#### Activity:
Below are records; say how many of their lines include the word "white", giving nothing but the number.

#### Material shown:

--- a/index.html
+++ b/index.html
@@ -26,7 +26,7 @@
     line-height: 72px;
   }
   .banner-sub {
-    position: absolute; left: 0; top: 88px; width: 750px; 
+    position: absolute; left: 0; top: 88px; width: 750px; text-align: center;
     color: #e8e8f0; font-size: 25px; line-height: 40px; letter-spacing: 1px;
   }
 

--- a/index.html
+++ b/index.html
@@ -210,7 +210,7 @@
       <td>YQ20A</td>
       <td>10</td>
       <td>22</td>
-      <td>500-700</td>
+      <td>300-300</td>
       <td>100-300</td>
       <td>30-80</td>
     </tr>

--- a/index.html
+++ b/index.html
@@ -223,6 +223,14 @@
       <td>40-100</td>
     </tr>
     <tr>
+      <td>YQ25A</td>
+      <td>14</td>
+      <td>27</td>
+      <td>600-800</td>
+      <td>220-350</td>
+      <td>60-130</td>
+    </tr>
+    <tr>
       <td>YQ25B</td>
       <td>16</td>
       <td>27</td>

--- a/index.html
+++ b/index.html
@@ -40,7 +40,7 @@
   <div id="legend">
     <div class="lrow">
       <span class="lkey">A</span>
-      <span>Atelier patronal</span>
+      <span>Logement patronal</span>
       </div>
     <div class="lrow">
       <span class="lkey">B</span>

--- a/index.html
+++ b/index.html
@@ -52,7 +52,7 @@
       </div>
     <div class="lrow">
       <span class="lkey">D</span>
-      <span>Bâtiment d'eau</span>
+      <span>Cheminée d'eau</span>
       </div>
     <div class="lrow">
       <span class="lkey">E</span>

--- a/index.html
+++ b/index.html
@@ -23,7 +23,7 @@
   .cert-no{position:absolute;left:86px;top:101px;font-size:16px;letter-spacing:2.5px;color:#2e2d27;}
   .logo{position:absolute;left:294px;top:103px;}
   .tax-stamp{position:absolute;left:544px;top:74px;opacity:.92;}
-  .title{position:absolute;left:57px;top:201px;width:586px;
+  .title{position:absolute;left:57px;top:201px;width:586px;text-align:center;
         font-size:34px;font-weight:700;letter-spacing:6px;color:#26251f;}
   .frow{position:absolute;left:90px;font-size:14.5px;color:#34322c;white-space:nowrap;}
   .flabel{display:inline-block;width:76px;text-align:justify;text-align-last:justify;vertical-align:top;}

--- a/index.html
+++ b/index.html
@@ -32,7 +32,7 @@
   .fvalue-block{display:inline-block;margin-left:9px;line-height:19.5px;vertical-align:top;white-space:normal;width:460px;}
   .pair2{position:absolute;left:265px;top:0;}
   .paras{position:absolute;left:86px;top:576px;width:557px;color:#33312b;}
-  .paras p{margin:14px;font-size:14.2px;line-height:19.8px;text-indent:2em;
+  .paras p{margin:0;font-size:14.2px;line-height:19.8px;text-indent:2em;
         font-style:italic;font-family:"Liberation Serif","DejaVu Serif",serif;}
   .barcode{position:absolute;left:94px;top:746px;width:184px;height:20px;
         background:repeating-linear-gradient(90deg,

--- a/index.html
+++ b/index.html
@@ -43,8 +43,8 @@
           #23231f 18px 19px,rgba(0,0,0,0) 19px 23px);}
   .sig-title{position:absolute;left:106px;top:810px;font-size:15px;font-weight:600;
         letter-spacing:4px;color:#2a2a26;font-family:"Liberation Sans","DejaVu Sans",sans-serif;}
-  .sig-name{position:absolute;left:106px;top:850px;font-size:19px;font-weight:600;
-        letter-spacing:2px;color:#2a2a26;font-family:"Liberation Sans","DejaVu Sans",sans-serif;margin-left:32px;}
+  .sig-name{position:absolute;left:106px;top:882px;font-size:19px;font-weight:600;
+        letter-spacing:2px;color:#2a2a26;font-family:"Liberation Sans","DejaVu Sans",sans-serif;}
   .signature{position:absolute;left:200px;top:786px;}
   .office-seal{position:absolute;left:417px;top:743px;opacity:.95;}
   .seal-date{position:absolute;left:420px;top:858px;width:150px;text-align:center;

#### Solution to this exercise:
2